En estos últimos años se ha venido imponiendo dentro de las instituciones de la Iglesia Católica una corriente de pensamiento por la cual resultaría que eso que se ha venido en llamar “cultura cristiana” debe ser algo indefinido, maleable, esto es, relativo.
Incluso se ha llegado a decir que se ha de evitar caer “en la vanidosa sacralización de la propia cultura, con lo cual podemos mostrar más fanatismo que auténtico fervor evangelizador”1.
Ni que decir tiene que la palabra “cultura” proviene del latín cultus, esto es, “culto”, “aquello que se cultiva o que habitualmente se practica”. ¿Hay acaso un término con mayores connotaciones religiosas que este? ¿No es la religio todo aquello que “religa” al “culto”? Teniendo esto en cuenta, no resultaría nada contradictorio que a la relativización de la cultura cristiana correspondiera la desvalorización de su culto y ritual religioso. Y viceversa, además.
Esta negación de la necesidad de reconocer a la cultura cristiana en su rica determinación y en su realidad civilacional se infiere del llamado historicismo progresista, ideología moderna que proclama que históricamente, todo lo anterior a nuestro presente es oscuridad, dogmatismo supersticioso, hipocresía moral, opresión cultural, política y social. Esto implicaría, de manera congruente, por otro lado, el desprecio a esa etapa de la historia de occidente en que más floreció y verdeció la cultura cristiana, esto es, la Edad Media. El historicismo progresista, decimos, se ha instalado casi hegemónicamente en los claustros de los más destacados centros católicos, con lo que esa mirada suspicaz y oscura sobre el Medievo es prácticamente oficial.
Podemos definir la Cultura como “toda aquella forma organizada de la vida social”2. En esta son varios elementos los que confluyen a la hora de dar a luz a esa realidad cultural, que siempre es ínsita en un “ahí histórico” y en un “dónde geográfico”. Sin embargo, y por sobre todas sus cualificaciones adjetivables, la “cultura” fomenta y labra la formación de una “realidad radical” (que diría Ortega y Gasset) que podemos denominar comunidad espiritual. Esta realidad histórico-social, tan pregnante de significaciones, queda singularizada y determinada por una serie de creencias y valores ético-religiosos que cristalizan constituyendo lo que conocemos como Tradición.

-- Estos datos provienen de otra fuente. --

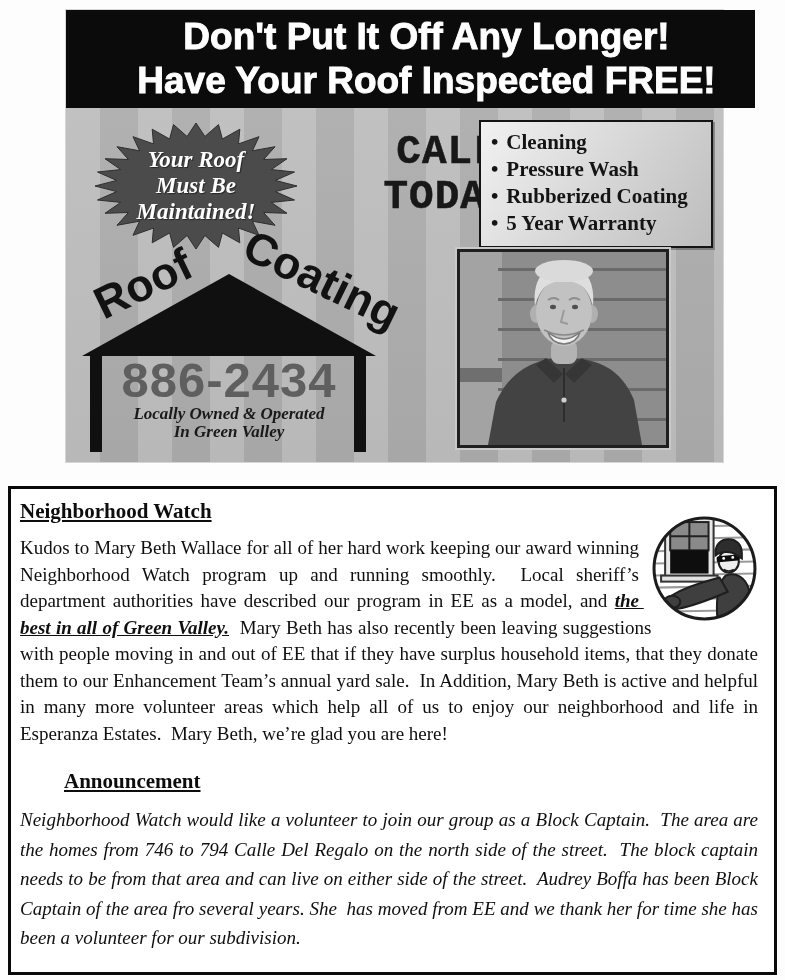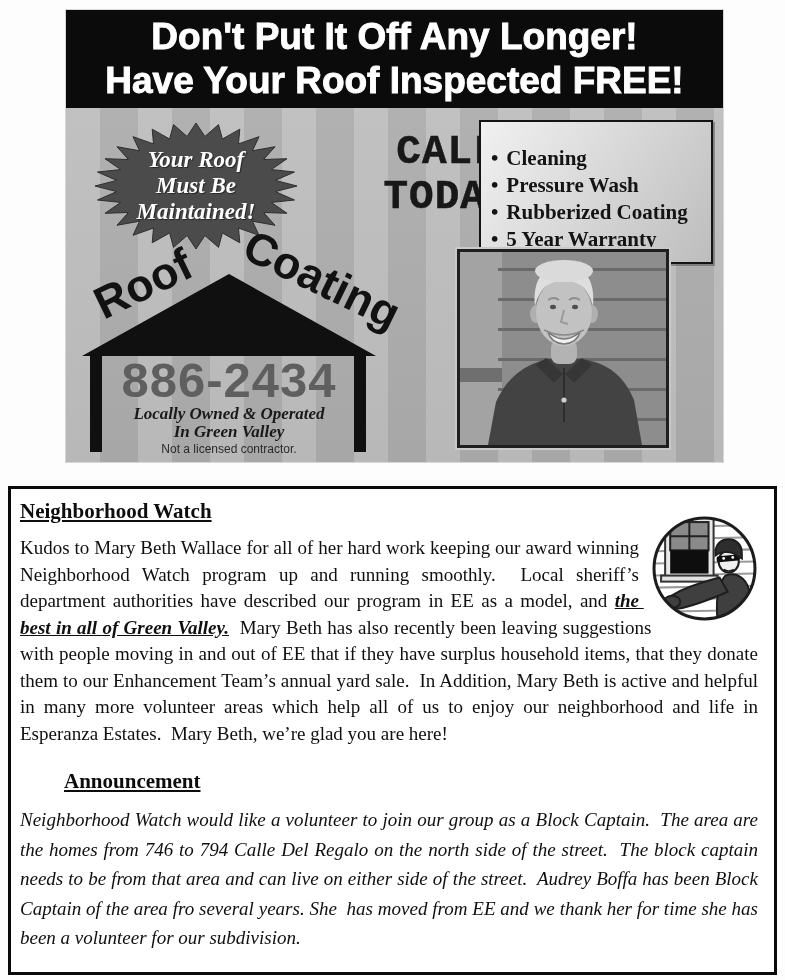--- a/index.html
+++ b/index.html
@@ -8,40 +8,40 @@
     --phone-gray:#5f5f5f;
     --starburst-gray:#4b4b4b;
     --border-black:#0a0a0a;
   }
   html,body{margin:0;padding:0;background:#ffffff;}
   .page{position:relative;width:785px;height:980px;background:#fdfdfd;font-family:"Liberation Serif",serif;overflow:hidden;}
 
   
   .ad{position:absolute;left:66px;top:10px;width:657px;height:452px;background:var(--ad-body-bg);box-shadow:0 0 0 1px #d6d6d6;}
   .banner{position:absolute;left:0;top:0;width:100%;height:98px;background:var(--banner-bg);
-    display:flex;flex-direction:column;align-items:center;justify-content:center;}
+    display:flex;flex-direction:column;align-items:center;justify-content:center;padding-left:32px;}
   .banner-line{font-family:"Liberation Sans",sans-serif;font-weight:700;font-size:37px;line-height:44px;
     color:#fff;letter-spacing:0;-webkit-text-stroke:0.9px #fff;white-space:nowrap;}
   .ad-body{position:absolute;left:0;top:98px;width:657px;height:354px;
     background:repeating-linear-gradient(90deg,rgba(255,255,255,.10) 0 34px,rgba(0,0,0,.05) 34px 72px),
                linear-gradient(#bababa,#b0b0b0);}
 
   .starburst{position:absolute;left:26px;top:12px;width:208px;height:132px;}
   .starburst svg{position:absolute;left:0;top:0;}
   .sb-text{position:absolute;inset:0;display:flex;flex-direction:column;align-items:center;justify-content:center;
     color:#fff;font-style:italic;font-weight:700;font-size:23px;line-height:26px;font-family:"Liberation Serif",serif;
     text-shadow:1px 1px 1px rgba(0,0,0,.5);}
 
   .call-today{position:absolute;left:250px;top:22px;width:215px;text-align:center;
     font-family:Liberation Mono, monospace;font-weight:700;font-size:41px;line-height:45px;color:#181818;
     letter-spacing:1px;padding-left:24px;-webkit-text-stroke:0.5px #181818;}
 
   .services{position:absolute;left:413px;top:12px;width:234px;box-sizing:border-box;
     border:2px solid #141414;background:linear-gradient(125deg,#f1f1f1 0%,#dadada 45%,#bdbdbd 100%);
-    padding:23px 8px 9px 10px;box-shadow:2px 2px 0 rgba(0,0,0,.28);}
+    padding:7px 8px 9px 10px;box-shadow:2px 2px 0 rgba(0,0,0,.28);}
   .service{font-family:"Liberation Serif",serif;font-weight:700;font-size:21px;line-height:27px;color:#141414;white-space:nowrap;}
   .service .bullet{margin-right:8px;}
 
   .word-roof{position:absolute;left:26px;top:150px;font-family:"Liberation Sans",sans-serif;font-weight:700;
     font-size:45px;color:#121212;transform:rotate(-26deg);}
   .word-coating{position:absolute;left:172px;top:146px;font-family:"Liberation Sans",sans-serif;font-weight:700;
     font-size:45px;color:#121212;transform:rotate(26deg);}
   .roof-tri{position:absolute;left:16px;top:166px;width:0;height:0;
     border-left:147px solid transparent;border-right:147px solid transparent;border-bottom:82px solid #101010;}
   .by-tom{position:absolute;left:16px;top:205px;width:294px;text-align:center;
@@ -117,21 +117,20 @@
       </div>
 
       <div class="word-roof">Roof</div>
       <div class="word-coating">Coating</div>
       <div class="roof-tri"></div>
       <div class="post post-left"></div>
       <div class="post post-right"></div>
       <div class="phone">886-2434</div>
       <div class="tagline tagline1">Locally Owned &amp; Operated</div>
       <div class="tagline tagline2">In Green Valley</div>
-      <div class="disclaimer">Not a licensed contractor.</div>
 
       <div class="photo">
         <svg viewBox="0 0 206 193">
           <rect x="0" y="0" width="206" height="193" fill="#8d8d8d"></rect>
           <rect x="0" y="0" width="42" height="193" fill="#a3a3a3"></rect>
           <rect x="0" y="116" width="42" height="14" fill="#6f6f6f"></rect>
           <g fill="#6a6a6a">
             <rect x="38" y="16" width="168" height="3"></rect>
               <rect x="38" y="46" width="168" height="3"></rect>
             <rect x="38" y="76" width="168" height="3"></rect>

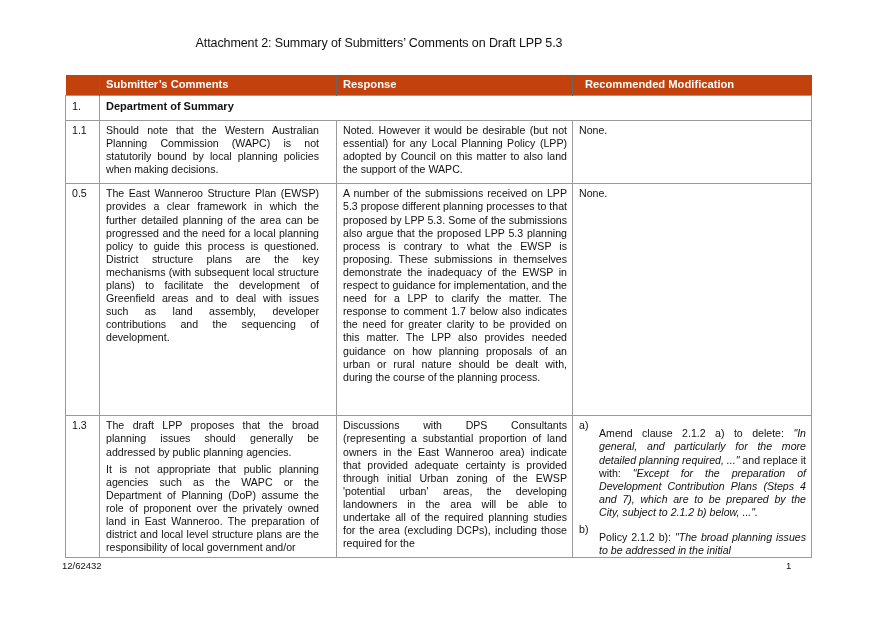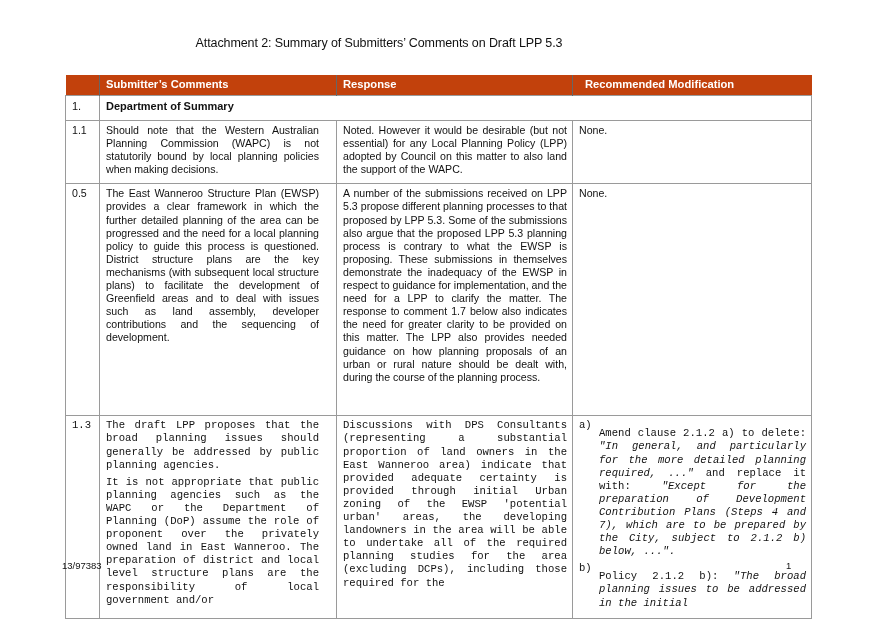--- a/index.html
+++ b/index.html
@@ -17,21 +17,21 @@
                      font-size: 11.2px; height: 20px; padding: 0 6px; border-left: 1px solid #666; }
   table.summary th:first-child { border-left: none; }
   table.summary th.rec { text-align: left; padding-left: 12px; }
   table.summary td { border: 1px solid #9a9a9a; vertical-align: top; padding: 3px 5px 3px 6px; }
   td.num { padding-left: 4px; }
   td.just { text-align: justify; text-align-last: left; }
   tr.section td { font-weight: bold; font-size: 11px; height: 17px; padding-top: 4px; }
   tr.section td.num { font-weight: normal; }
   tr.row11 td { height: 52px; }
   tr.row12 td { height: 225px; }
-  tr.row13 td { height: 120px; padding-bottom: 8px; font-family: Liberation Mono, monospace; }
+  tr.row13 td { height: 120px; padding-bottom: 0; }
   p.para { margin: 0 12px 4px 0; }
   ol.mods { list-style: none; margin: 0; padding: 0; }
   ol.mods li { display: flex; margin-bottom: 4px; }
   ol.mods li .lbl { width: 20px; flex: 0 0 20px; }
   ol.mods li .txt { flex: 1; text-align: justify; margin-top: 8px; }
   em.q { font-style: italic; }
   .footer-left { position: absolute; left: 62px; top: 560px; font-size: 9.5px; }
   .footer-right { position: absolute; left: 786px; top: 560px; font-size: 9.5px; }
 </style>
 </head>
@@ -94,14 +94,14 @@
           <li style="margin-bottom:0">
             <span class="lbl">b)</span>
             <span class="txt"><span>Policy 2.1.2 b): </span><em class="q">"The broad planning issues to be addressed in the initial</em></span>
           </li>
         </ol>
       </td>
     </tr>
   </tbody>
 </table>
 
-<div class="footer-left">13/97383</div>
+<div class="footer-left">12/62432</div>
 <div class="footer-right">1</div>
 
 </body></html>

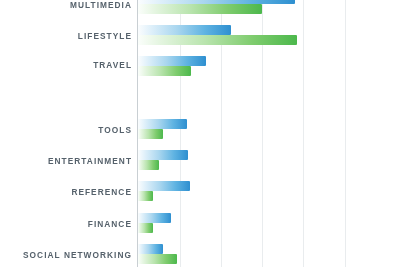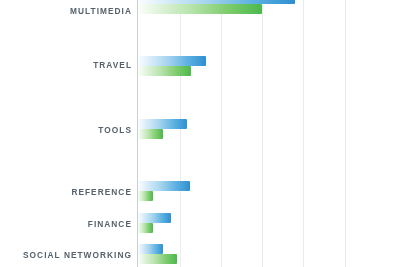--- a/index.html
+++ b/index.html
@@ -104,45 +104,59 @@
     <div class="gridline" style="left:42px;"></div>
     <div class="gridline" style="left:83px;"></div>
     <div class="gridline" style="left:124px;"></div>
     <div class="gridline" style="left:165px;"></div>
     <div class="gridline" style="left:207px;"></div>
   </div>
 
   <div id="axis-line"></div>
 
   <div class="category-row" style="top:-12px;">
-    <div class="cat-label" style="top:19px;">MULTIMEDIA</div>
+    <div class="cat-label" style="top:13px;">MULTIMEDIA</div>
     <div class="bar-wrap">
       <div class="bar blue" style="top:6px;  width:157px;"></div>
       <div class="bar green" style="top:16px; width:124px;"></div>
     </div>
   </div>
 
+  <div class="category-row" style="top:19px;">
+    <div class="cat-label" style="top:13px;">LIFESTYLE</div>
+    <div class="bar-wrap">
+      <div class="bar blue" style="top:6px;  width:93px;"></div>
+      <div class="bar green" style="top:16px; width:159px;"></div>
+    </div>
+  </div>
 
   <div class="category-row" style="top:50px;">
     <div class="cat-label" style="top:11px;">TRAVEL</div>
     <div class="bar-wrap">
       <div class="bar blue" style="top:6px;  width:68px;"></div>
       <div class="bar green" style="top:16px; width:53px;"></div>
     </div>
   </div>
 
 
   <div class="category-row" style="top:113px;">
     <div class="cat-label" style="top:13px;padding-left:48px;">TOOLS</div>
     <div class="bar-wrap">
       <div class="bar blue" style="top:6px;  width:49px;"></div>
       <div class="bar green" style="top:16px; width:25px;"></div>
     </div>
   </div>
 
+  <div class="category-row" style="top:144px;">
+    <div class="cat-label" style="top:13px;">ENTERTAINMENT</div>
+    <div class="bar-wrap">
+      <div class="bar blue" style="top:6px;  width:50px;"></div>
+      <div class="bar green" style="top:16px; width:21px;"></div>
+    </div>
+  </div>
 
   <div class="category-row" style="top:207px;">
     <div class="cat-label" style="top:13px;">FINANCE</div>
     <div class="bar-wrap">
       <div class="bar blue" style="top:6px;  width:33px;"></div>
       <div class="bar green" style="top:16px; width:15px;"></div>
     </div>
   </div>
 
   <div class="category-row" style="top:175px;">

Habiendo llegado a este punto teórico, ¿no podría uno decir que, en la medida que la Tradición en Europa ha sido (si ya no es) cristiana, no lo es su cultura también? Cabría incluso afirmarse que el cristianismo no es una religión, sino que es más que una religión, esto es, más que un conjunto de ritos eclesiásticos o que creencias dogmáticas. Estas suponen una realidad mayor, que es la que da vida y fecunda todo el tronco del cristianismo, que es el encuentro con Cristo, verdadero Dios y verdadero hombre.
Al salirnos al paso, el Señor quiere impregnar nuestra vida con su Res Divina, con todo lo que ello implica, a nivel del espíritu inmortal y a nivel de la cotidianidad positiva. Su amor nos invita a su “culto”, a su adoración, y haciendo precisamente eso, haciendo “cultura”, el cristiano está llamado a dar la noticia de esta formidable Verdad que es Dios aquí y ahora, con nosotros.
El cristianismo está llamado, siempre y en todo lugar, a seguir siendo levadura y sal, a seguir dando frutos y enriquecer el suelo de nuestra existencia, para ser feraces en obras y merecer la salvación. No puede haber cristianismo sin cultura, porque no puede haber cristianismo sin “culto” ni adoración. Los que consideran que la “tradición es custodia de las cenizas”3 (de un pasado disgregado e inerte) deberían preguntarse hacia dónde quieren ir con sus milenarismos políticos secularizantes, si no es hacia la desdivinización del hombre, esto es, al rechazo del culto a Cristo, Nuestro Señor y Salvador.
Por Luis F. Prado Hidalgo
1-Papa Francisco, Exhortación apostólica Evangelii gaudium, n. 117-118, 24 de noviembre de 2013.
2- Christopher Dawson, Historia de la cultura cristiana, Introducción, 1950-1960.
3-Papa Francisco, Discurso del Papa Francisco con ocasión de la clausura del Sínodo sobre la Amazonía, 27 de octubre de 2019.